I don’t respond even though I want to tell him he needs to make sure he gets rest. He works too much, but I know it will fall on deaf ears. I, unlike the rest of this family, know when to let people figure things out on their own.
“We should probably get a move on it soon.” I glance towards the hallway. “Is Jensen up yet?” I hedge, and my brother nods.
“He’s always up,” he says, stifling another yawn. “He took off an hour ago.”
My heart drops and my hand holding the creamer halfway tipped to my mug stops and I stare at my brother as he looks at his watch.
“I’m sure he’ll be back any minute. He was edgy this morning, so he went for a run. That’s what he usually does when he’s in one of his moods.” He rolls his eyes and then drinks his coffee.
“Moods?” I try and act casual as I hold out the pot to fill my brother’s cup up.
I was going to rush out of here and go to my parents’ but now I decide to stay and use the time to learn something about the man who’s dominating my life in more than one way. He’s gone from taking over my fantasies just from a picture to taking over everything with his presence.
“Who knows? He’s one of the smartest men I’ve ever met. I’m sure it’s hard to get that shit to shut off. Most men would find a woman and…” He trails off as if I didn't know what he was going to say. Most men would fuck to clear their heads. I might be a virgin, but I’m not completely innocent.
“I’m not twelve, Brian, I get it.”
He shrugs as I lean my hip against the counter and drink my coffee. The thought of Jensen fucking another woman sends a spark of jealousy shooting through me.
“Speaking of you not being twelve, why don't you put on one of those jacket things over your dress.” He motions at me. I stare at him like he’s lost his mind. “The little jackets you have hanging in the closet.”
“A cardigan?”
“Yeah, that’s it,” he says and nods. “You should put one on.”
“No,” I say simply, turning away from him.
“No?” I hear him repeat from behind me.
“I know you’re not used to the word no, but let it sit for a second. You’ll figure it out.”
I do have some cleavage showing, but that’s mostly because of the weight I’ve put on. I’m extra curvy all over, but it’s nothing I thought to cover up.
“You’d be surprised,” he mumbles from behind me. I peek over my shoulder at him. Could it be a woman that’s got him acting strange?
“I look fine,” I say, trying to ignore him.
“Actually, your scar is showing and—” I realize he’s looking at me with sad eyes and I know what he isn’t saying. The sight of it would make my parents think back on everything. I’m the one always trying to make everyone forget because I want my life to be normal and for them to not treat me as though I’m made of glass. He’s right, though, because I never let it show. I completely forgot to put something on that covers it up. The dress cuts lower in the back than my others, and when I bought it, I made sure to get a jacket that matched, knowing I’d need it.
I put my coffee down on the counter and go get my cardigan out of the closet. Would Jensen treat me differently if he found out about the scar?
I pull it off the hanger and put it on to hide the scar from the world. It marks me, but somehow it marks everyone else deeper. Out of everything that happened that day, that’s what I hate most because I’m always treated with kid gloves. Jensen didn’t treat me that way and maybe that’s why I’m so drawn to him.
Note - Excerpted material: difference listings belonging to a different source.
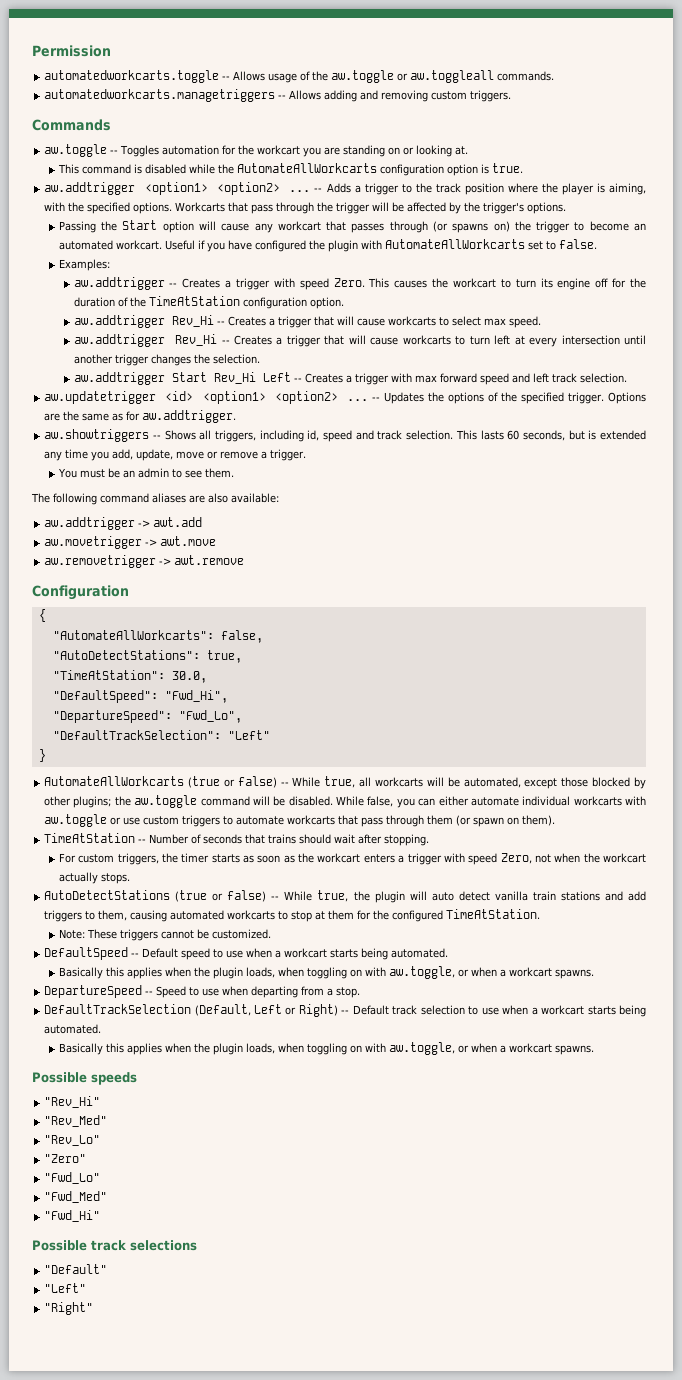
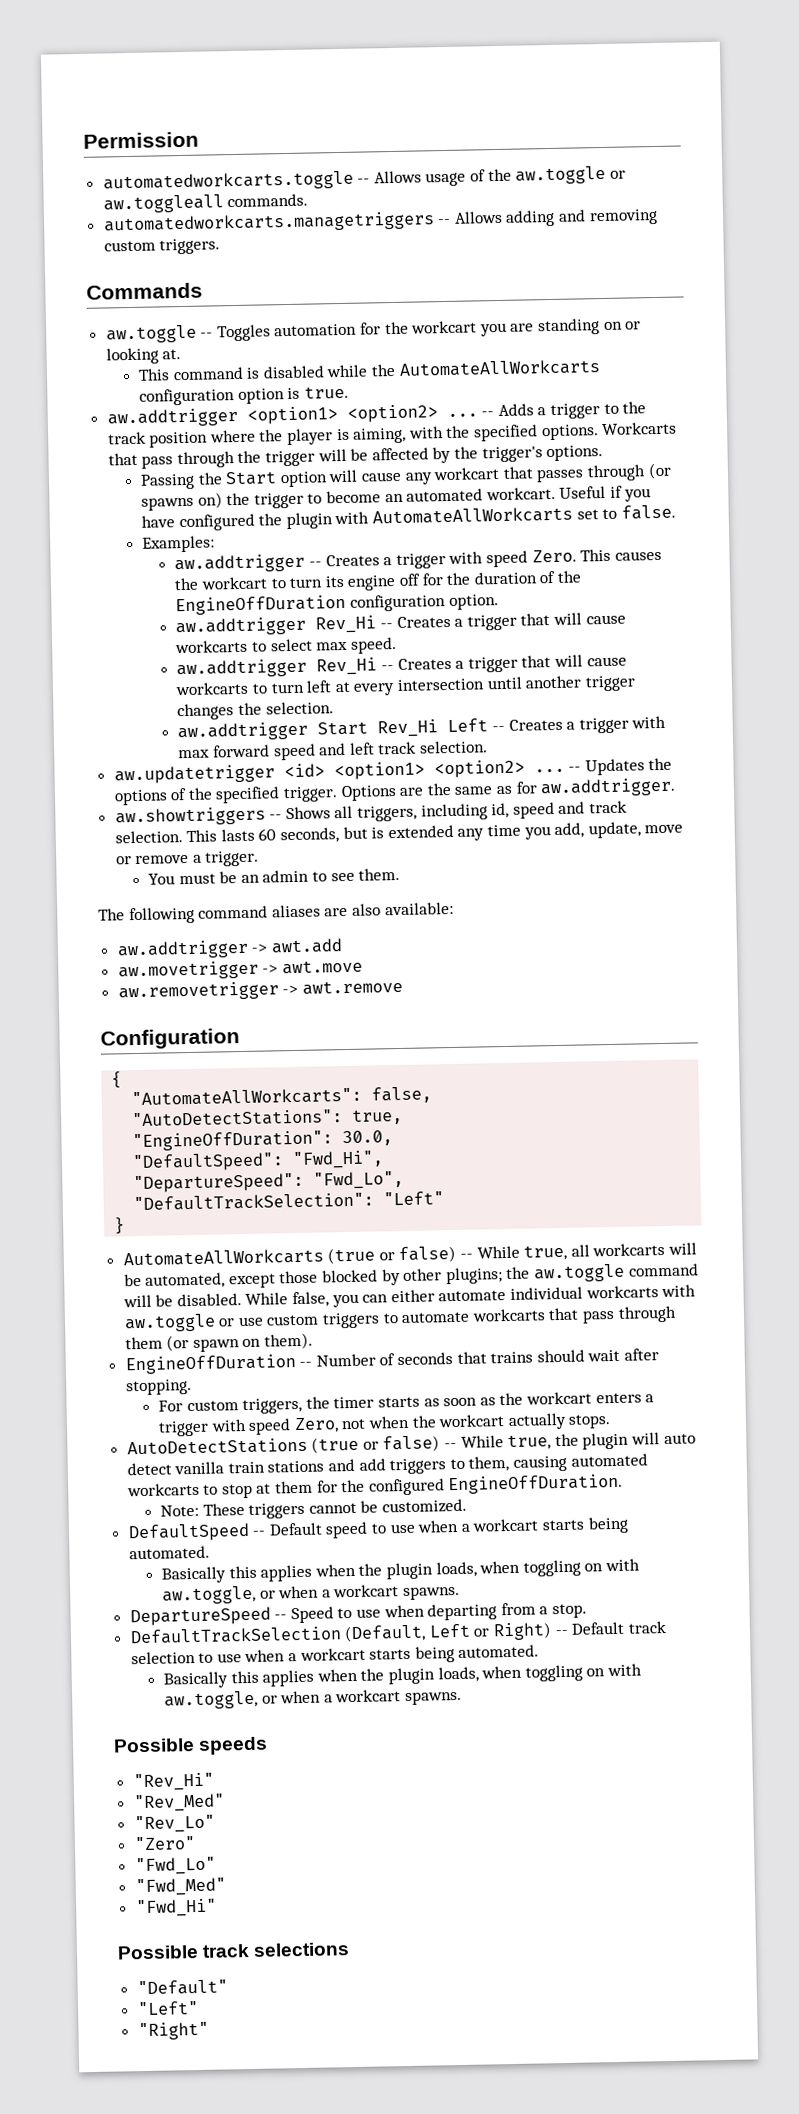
- This causes the workcart to turn its engine off for the duration of the TimeAtStation configuration option.
+ This causes the workcart to turn its engine off for the duration of the EngineOffDuration configuration option.
- "TimeAtStation": 30.0,
+ "EngineOffDuration": 30.0,
- TimeAtStation -- Number of seconds that trains should wait after stopping.
+ EngineOffDuration -- Number of seconds that trains should wait after stopping.
- AutoDetectStations (true or false) -- While true, the plugin will auto detect vanilla train stations and add triggers to them, causing automated workcarts to stop at them for the configured TimeAtStation.
+ AutoDetectStations (true or false) -- While true, the plugin will auto detect vanilla train stations and add triggers to them, causing automated workcarts to stop at them for the configured EngineOffDuration.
“This all the stuff you need?” my brother asks, breaking my train of thought on Jensen as he motions to the pile of stuff I’m taking to my parents’ house.
“Yes.” I glance around, making sure I’m not forgetting anything. It’s the first Thanksgiving that I’m not living at home and it feels so different.
“Something came up, so Jensen is going to try and meet us there,” Brian tells me as he checks his phone then hands me a bag. He grabs the rest of the baked goods I made and nods. “Let’s roll.”
“Is everything okay?” I ask as my heart starts to race.
What if he woke up and realized what he’d done and got out of here as fast as he could? Maybe he’s out blowing off the steam he hadn’t been willing to do with me last night.
“I’m sure it’s fine. He’ll probably show later.”